Having been in the Navy during World War II, I figured I would be pretty good steering the river boat around the lake. Unfortunately somebody else got there first, so those doing the hiring suggested I might like to be an attendant on the cable car.
That sounded adventuresome, so I became an attendant, riding the cable car up and down ad infinitum with passengers and keeping them at ease when the wind picked up or when the car bumped over that hump near the crest.
I explained the history of Stone Mountain and pointed out trees and other exciting sights, also ad infinitum. Boring.
When I agreed to serve as a guide for cable car passengers, I didn’t realize I needed to be multilingual. I wasn’t very successful communicating so I smiled a lot. When a child got sick from the car swaying and threw up on the floor of the car, I found out that one of my responsibilities was to keep the car clean.

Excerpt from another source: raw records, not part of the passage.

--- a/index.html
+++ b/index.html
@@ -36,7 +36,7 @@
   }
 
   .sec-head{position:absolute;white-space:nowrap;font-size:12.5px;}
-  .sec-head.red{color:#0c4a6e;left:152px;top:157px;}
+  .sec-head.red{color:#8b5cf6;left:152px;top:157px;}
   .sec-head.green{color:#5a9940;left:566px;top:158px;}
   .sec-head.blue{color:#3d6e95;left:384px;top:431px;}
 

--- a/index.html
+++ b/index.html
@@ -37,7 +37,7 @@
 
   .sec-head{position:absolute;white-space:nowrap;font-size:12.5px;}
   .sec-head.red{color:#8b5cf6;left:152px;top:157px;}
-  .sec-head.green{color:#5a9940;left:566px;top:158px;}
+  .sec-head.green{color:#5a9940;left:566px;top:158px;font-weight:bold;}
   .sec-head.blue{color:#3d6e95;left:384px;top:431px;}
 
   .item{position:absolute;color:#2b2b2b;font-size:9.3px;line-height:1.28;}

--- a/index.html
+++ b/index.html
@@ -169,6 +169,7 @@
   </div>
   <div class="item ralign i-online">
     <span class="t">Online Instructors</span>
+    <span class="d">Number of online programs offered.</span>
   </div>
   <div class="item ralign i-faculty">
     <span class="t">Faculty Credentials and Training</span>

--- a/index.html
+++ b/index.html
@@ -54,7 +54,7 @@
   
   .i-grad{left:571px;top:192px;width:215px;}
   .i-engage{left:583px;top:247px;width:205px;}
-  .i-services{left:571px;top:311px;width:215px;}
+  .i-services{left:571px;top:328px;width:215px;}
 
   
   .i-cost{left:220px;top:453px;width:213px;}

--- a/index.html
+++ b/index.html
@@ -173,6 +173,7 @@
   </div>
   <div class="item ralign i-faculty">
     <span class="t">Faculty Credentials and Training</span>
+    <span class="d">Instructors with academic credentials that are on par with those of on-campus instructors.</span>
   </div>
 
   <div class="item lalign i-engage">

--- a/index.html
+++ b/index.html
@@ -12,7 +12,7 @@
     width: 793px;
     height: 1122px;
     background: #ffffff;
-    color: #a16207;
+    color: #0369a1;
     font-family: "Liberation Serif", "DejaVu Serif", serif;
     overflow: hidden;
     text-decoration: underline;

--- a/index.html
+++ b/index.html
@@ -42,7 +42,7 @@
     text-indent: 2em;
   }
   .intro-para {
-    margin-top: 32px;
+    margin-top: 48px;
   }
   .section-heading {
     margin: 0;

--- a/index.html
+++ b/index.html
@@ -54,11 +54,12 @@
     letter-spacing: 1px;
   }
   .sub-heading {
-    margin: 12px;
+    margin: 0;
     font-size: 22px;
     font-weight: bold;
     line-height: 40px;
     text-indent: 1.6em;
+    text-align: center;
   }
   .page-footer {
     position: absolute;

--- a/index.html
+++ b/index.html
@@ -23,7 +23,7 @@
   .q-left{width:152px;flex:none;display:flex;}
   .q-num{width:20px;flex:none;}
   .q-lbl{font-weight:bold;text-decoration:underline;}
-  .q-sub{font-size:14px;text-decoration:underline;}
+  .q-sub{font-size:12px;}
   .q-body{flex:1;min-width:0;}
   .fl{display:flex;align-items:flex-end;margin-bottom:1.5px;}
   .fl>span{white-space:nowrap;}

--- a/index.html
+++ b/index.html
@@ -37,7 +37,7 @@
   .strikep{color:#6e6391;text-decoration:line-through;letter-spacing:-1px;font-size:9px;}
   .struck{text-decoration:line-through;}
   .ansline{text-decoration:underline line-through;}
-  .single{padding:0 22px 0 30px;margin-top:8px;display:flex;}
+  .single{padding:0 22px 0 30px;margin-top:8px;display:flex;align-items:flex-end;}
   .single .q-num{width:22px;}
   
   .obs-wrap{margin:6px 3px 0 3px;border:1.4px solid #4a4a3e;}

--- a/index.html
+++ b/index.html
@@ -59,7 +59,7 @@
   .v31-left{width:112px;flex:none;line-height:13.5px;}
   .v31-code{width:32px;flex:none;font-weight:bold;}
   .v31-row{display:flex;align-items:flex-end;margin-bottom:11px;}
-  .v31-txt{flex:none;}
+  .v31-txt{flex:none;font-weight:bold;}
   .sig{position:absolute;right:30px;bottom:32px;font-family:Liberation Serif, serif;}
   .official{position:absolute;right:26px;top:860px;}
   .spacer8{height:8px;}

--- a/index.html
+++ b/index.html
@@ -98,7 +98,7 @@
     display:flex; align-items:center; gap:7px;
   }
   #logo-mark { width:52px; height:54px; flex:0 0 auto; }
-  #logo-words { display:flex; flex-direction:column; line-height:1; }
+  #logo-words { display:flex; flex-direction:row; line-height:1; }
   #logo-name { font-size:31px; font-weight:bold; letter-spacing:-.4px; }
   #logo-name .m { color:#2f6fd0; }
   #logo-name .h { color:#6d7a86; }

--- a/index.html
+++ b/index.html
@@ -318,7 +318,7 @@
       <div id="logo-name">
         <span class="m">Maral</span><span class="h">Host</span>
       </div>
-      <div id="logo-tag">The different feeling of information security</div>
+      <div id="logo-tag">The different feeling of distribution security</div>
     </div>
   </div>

My single paycheck was for $54.80. Most of the jobs I’ve held were longer in duration. But Stone Mountain is still a wonderful place to visit. I’m attempting everywhere, including Stone Mountain Park, to have a Native American sculpture displayed commemorating those people who took great care of this place when you could still drink water directly from the Yellow River. Today, your gold filling would glow in the dark.
Bill York, of Stone Mountain, is a novelist, freelance writer and retired furrier.